Frozen food is now truly back.
Home freezers, which were a mainstay in American homes and garages until the 1980s when fresh and prepared foods started to make their ascendancy, are back, too. Since March, sales of home freezers have more than doubled, according to industry data, and consumers who've ordered them online or from a retail appliance store (most have been out-of-stock) have waited an average of 12 weeks to get theirs.
This is good news for frozen-food brands because many people will keep their home freezers post-pandemic and will need something to put in them. The longer the coronavirus pandemic lasts, the higher the probability that consumers continue to buy frozen foods because of habit formation.
Key to continuing the growth of the frozen-food category – it won't and doesn't need to sustain the 20% gain long-term – for both brands and the industry as a whole is to behave in a way that for all intents and purposes pretends the whopping sales gains haven't happened.
For CPG companies in the frozen food space, this means continued innovation. Now isn't the time to cut back on R&D and new product development. It's also a good time to expand frozen foods into new categories.
There are new dry grocery and refrigerated foods categories where there aren't like frozen products. The best time to expand into new categories – and to expand the category itself – is now, when sales volume growth is so high. Retailers are hot on the frozen-food category and are willing to innovate in partnership with brands.

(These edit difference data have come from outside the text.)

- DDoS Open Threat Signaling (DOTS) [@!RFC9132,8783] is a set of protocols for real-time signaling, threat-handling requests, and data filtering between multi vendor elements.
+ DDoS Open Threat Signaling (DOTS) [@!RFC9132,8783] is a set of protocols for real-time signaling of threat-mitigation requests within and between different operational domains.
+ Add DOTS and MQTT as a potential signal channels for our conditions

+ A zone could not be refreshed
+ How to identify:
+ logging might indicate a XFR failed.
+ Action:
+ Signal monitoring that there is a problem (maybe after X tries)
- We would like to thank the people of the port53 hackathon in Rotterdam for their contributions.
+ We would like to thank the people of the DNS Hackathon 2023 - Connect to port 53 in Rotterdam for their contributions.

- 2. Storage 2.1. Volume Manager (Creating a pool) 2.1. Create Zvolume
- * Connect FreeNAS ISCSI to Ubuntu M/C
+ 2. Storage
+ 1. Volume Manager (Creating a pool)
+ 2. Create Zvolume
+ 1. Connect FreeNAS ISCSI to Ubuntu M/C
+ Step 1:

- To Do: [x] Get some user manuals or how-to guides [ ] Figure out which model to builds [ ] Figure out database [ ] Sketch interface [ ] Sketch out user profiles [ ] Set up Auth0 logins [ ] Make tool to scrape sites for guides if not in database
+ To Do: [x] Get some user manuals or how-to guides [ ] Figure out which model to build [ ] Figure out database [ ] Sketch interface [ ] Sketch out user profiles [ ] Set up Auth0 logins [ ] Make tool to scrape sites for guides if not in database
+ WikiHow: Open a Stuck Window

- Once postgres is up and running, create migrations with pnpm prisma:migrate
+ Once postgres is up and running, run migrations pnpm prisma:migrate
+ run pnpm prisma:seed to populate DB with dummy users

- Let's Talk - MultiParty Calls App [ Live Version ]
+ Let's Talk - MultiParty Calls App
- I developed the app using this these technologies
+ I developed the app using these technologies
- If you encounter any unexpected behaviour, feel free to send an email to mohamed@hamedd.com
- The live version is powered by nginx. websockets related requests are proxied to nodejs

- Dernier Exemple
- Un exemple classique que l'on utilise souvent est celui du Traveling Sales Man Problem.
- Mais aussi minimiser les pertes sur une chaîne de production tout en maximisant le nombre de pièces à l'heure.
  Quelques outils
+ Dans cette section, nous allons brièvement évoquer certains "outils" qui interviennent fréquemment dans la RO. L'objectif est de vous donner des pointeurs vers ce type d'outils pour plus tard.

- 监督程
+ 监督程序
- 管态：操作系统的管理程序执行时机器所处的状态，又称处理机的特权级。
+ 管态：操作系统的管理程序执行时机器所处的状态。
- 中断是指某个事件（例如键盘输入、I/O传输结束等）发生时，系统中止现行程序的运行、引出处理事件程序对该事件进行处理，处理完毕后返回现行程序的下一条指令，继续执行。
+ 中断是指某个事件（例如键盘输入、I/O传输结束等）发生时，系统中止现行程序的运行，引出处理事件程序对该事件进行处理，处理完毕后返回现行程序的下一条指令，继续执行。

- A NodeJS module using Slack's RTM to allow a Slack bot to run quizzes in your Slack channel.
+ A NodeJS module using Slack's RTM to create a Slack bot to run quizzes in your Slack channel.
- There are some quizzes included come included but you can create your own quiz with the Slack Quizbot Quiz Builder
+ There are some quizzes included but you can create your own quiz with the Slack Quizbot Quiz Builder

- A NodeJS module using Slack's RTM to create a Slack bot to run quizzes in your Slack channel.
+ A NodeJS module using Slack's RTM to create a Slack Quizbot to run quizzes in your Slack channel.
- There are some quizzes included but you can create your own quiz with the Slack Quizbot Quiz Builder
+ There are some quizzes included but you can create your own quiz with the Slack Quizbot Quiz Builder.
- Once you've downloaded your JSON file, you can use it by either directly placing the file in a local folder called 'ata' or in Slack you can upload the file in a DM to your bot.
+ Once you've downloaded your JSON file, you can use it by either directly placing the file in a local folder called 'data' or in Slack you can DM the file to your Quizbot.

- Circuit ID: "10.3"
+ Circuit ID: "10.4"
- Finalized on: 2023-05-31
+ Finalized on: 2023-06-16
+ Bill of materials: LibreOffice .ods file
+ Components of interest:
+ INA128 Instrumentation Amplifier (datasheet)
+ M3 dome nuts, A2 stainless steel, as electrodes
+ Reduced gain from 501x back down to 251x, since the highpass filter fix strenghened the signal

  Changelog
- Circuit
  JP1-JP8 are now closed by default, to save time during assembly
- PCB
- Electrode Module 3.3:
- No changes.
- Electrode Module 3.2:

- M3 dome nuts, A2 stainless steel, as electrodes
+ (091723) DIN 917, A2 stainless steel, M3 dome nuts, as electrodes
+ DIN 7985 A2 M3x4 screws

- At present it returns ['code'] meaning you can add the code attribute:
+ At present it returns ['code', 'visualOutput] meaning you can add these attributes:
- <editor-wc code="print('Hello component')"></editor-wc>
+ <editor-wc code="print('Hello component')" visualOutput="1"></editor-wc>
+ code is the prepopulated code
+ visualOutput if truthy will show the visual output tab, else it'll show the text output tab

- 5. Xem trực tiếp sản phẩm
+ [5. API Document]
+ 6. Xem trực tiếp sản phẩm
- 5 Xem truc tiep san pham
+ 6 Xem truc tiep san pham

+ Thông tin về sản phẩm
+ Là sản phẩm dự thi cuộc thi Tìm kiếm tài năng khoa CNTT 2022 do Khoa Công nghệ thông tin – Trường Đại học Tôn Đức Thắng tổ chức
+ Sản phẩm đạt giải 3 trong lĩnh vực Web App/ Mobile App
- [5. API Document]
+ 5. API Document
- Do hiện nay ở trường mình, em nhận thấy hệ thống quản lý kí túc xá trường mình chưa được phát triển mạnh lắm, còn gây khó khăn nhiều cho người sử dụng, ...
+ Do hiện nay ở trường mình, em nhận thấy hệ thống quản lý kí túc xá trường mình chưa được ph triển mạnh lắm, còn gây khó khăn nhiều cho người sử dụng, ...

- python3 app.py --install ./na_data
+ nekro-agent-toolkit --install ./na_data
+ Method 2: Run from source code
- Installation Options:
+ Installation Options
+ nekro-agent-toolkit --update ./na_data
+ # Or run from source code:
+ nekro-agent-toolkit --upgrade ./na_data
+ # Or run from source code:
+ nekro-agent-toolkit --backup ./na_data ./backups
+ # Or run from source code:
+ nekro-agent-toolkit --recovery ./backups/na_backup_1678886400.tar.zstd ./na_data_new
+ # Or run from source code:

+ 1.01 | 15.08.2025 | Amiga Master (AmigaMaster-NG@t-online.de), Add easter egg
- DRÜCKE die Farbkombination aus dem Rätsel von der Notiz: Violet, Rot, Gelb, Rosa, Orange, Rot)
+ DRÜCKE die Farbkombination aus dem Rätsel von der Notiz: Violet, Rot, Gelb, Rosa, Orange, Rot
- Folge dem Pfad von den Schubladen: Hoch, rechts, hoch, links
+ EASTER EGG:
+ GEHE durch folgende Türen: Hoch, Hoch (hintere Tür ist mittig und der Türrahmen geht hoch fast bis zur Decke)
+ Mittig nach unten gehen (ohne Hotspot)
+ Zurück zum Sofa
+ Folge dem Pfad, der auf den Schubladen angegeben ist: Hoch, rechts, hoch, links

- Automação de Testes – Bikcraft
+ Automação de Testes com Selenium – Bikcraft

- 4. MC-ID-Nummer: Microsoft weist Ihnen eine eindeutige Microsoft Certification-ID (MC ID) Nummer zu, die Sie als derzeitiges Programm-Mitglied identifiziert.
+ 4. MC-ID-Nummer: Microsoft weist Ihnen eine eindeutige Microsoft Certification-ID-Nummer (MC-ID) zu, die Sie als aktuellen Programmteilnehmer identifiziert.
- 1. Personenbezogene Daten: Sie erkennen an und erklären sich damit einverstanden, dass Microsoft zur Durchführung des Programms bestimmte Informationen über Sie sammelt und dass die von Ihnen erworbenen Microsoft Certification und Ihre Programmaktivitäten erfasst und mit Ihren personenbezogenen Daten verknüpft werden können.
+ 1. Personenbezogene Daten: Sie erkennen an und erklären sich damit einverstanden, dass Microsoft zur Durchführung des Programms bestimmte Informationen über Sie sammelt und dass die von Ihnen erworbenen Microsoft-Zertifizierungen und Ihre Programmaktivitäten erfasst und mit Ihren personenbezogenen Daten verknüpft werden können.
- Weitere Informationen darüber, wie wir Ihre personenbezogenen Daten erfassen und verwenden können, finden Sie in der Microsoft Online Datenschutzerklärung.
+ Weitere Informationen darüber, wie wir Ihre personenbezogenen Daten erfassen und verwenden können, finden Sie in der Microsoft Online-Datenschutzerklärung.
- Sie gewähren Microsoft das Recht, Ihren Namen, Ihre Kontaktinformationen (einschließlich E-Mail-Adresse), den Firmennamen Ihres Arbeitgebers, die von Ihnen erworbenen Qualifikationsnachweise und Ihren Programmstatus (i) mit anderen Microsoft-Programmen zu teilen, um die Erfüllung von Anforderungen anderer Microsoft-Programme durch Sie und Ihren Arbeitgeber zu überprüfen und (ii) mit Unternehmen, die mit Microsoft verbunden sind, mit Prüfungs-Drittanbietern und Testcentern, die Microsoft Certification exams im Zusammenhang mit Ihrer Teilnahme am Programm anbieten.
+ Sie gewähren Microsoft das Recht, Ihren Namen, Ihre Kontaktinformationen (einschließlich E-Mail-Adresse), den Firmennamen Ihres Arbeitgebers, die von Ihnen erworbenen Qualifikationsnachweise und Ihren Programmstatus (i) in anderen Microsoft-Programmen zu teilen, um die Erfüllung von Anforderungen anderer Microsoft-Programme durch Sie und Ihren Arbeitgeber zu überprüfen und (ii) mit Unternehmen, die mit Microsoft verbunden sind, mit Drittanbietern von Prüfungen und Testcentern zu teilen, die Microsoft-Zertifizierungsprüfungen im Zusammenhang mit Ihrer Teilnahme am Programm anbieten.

Now is also the time for direct-to-consumer for frozen foods. Some brands are doing this, however, because of the high costs associated with it, most aren't.
Direct-to-consumer isn't right for all frozen-food brands but for those that it is right for – ice cream, unique entrees and side dishes, hard to find speciality items are just three examples among the many – now is the perfect time to do it.
Direct-to-consumer not only serves as a sales channel in conjunction with brick-and-mortar retail stores. It also serves a secondary role in creating consumer awareness when launching into new markets, as well as having the ability to be part of a brand's marketing mix in terms of a way of getting products, existing and new, into their hands.
Few categories get the growth and reinvention opportunity frozen foods have been given. The comeback started in earnest in 2018. The coronavirus pandemic provided the frozen-food category with a moonshot-sized leap this year.
There's no better time for category, brand and product expansion than right now. Frozen foods' sales chill has thawed and the future is white-hot.